There was no shortage of grad students and junior faculty who competed to work
with him. He didn’t have to be friendly or demonstrative—just basically polite.
But
he was in a bad mood today, and he would have snapped the student’s head off if
he hadn’t restrained himself.
It
wasn’t the girl’s fault that he was going to have to put up with a nitwit ghost
hunter and her crew for the next ten days.
Philip
had asked Randall, the owner of Erland Island, not to burden him with such a
senseless disruption to his work. When Randall still persisted, Philip had
pleaded with the man—something he never did and definitely resented. It had
taken Philip two years to convince Randall to let him dig on the island at all,
but now the eccentric millionaire had decided he wanted to raise the profile of
the ancient remains on his property, and so he’d insisted on Philip allowing
the nitwit to visit and film as she wanted.
Philip
had then asked if he could just hand her off to a grad student while she was
here, so he wouldn’t have to waste his time with her, but apparently the woman
preferred to interview and be shown around by the leading expert on the
location.
Philip
was the leading expert on the Erland henge and barrow. That mean he was stuck
playing tour guide.
He
glanced over his shoulder toward the dock and saw the ferry had arrived.

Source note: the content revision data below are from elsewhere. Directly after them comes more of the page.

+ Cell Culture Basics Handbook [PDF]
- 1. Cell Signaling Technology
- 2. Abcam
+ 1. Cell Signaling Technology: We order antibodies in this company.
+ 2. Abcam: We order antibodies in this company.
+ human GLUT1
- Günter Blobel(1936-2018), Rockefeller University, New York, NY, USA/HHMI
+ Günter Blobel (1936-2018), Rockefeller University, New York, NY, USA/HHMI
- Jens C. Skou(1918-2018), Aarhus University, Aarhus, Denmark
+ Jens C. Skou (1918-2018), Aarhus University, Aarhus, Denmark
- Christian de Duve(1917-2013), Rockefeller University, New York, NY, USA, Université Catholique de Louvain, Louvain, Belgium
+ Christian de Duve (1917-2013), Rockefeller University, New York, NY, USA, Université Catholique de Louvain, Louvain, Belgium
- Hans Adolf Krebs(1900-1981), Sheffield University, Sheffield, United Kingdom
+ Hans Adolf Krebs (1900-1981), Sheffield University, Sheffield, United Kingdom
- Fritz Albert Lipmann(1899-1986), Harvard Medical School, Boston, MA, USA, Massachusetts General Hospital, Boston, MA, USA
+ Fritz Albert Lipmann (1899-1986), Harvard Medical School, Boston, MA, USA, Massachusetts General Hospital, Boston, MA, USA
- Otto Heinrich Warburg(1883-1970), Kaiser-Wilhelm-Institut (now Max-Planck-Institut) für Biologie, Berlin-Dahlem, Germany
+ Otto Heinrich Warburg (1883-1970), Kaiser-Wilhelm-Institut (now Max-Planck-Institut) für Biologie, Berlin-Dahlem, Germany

Suppressing the urge to make a face, he gave the grad student a final reminder
of how to precisely catalog the pottery she’d found and then walked back toward
the trailers that housed the field staff during the two months of the dig each
year.
As
he passed the grad student trailer, he heard an uproar of loud laughter.
Curious, he stuck his head in to see what they were doing.
Three
of them were gathered around a laptop computer, watching something on the
screen.
Noticing
his presence, one of the guys—Kurt, although all the males looked the same to Philip—said
to him, “You’ve got to see this. It’s the funniest thing ever. No wonder it’s
so popular.”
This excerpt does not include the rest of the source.